A global analysis of soil moisture derived from satellite observations and a land surface model
Hydrology and Earth System Sciences, 2012
Soil moisture availability is important in regulating photosynthesis and controlling land surface-climate feedbacks at both the local and global scale. Recently, global remote-sensing datasets for soil moisture have become available.
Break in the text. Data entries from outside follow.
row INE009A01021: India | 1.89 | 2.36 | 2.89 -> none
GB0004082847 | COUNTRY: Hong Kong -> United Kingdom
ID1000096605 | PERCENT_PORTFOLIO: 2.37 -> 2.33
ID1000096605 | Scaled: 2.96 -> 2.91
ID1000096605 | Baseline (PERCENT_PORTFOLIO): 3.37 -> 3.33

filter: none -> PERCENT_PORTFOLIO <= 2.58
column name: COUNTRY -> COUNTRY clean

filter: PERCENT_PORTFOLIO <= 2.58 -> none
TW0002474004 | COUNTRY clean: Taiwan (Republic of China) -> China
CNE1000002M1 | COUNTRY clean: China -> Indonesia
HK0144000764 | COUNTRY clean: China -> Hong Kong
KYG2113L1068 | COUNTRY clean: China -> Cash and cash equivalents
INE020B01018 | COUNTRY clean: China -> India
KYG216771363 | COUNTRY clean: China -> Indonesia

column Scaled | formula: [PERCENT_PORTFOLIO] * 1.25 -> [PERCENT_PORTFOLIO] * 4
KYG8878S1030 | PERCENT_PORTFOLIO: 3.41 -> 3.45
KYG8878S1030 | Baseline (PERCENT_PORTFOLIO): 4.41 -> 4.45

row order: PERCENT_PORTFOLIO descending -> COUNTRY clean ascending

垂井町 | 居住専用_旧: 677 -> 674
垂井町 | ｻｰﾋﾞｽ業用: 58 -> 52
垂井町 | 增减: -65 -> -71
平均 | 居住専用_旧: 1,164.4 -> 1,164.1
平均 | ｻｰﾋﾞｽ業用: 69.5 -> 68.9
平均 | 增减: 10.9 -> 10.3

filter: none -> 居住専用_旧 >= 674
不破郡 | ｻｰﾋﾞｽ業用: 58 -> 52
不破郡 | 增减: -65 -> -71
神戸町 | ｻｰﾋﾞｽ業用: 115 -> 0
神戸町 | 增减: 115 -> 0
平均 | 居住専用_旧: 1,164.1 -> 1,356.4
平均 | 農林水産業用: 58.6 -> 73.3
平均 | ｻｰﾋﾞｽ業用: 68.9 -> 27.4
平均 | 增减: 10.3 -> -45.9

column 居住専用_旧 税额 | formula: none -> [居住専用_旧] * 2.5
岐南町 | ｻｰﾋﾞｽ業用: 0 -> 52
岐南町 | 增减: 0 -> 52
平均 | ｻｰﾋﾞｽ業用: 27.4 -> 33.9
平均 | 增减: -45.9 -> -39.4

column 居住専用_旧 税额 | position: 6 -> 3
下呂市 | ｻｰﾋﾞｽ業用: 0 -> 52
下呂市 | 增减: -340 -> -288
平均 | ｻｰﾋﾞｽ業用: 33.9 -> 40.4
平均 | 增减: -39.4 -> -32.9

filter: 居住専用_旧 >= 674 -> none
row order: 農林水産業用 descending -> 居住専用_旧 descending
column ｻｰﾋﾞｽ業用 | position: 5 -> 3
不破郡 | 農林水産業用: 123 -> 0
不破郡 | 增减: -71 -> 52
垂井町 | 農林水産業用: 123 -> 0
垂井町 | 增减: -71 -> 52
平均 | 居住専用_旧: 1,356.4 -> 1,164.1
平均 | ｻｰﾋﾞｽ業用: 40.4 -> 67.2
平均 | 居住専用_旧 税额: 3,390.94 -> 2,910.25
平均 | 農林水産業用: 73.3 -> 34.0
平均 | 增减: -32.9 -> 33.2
In this paper we assess the possibility of using remotely sensed soil moisture-AMSR-E (LPRM)-to similate soil moisture dynamics of the process-based vegetation model ORCHIDEE by evaluating the correspondence between these two products using both correlation and autocorrelation analyses. We find that the soil moisture product of AMSR-E (LPRM) and the simulated soil moisture in ORCHIDEE correlate well in space and time, in particular when considering the root zone soil moisture of ORCHIDEE. However, the root zone soil moisture in ORCHIDEE has on average a higher temporal autocorrelation relative to AMSR-E (LPRM) and in situ measurements. This may be due to the different vertical depth of the two products-AMSR-E (LPRM) at the 2-5 cm surface depth and ORCHIDEE at the root zone (max. 2 m) depth-to uncertainty in precipitation forcing in ORCHIDEE, and to the fact that the structure of ORCHIDEE consists of a single-layer deep soil, which does not allow simulation of the proper cascade of time scales that characterize soil drying after each rain event. We conclude that assimilating soil moisture, using AMSR-E (LPRM) in a land surface model like ORCHIDEE with an improved hydrological model of more than one soil layer, may significantly improve the soil moisture dynamics, which could lead to improved CO 2 and energy flux predictions.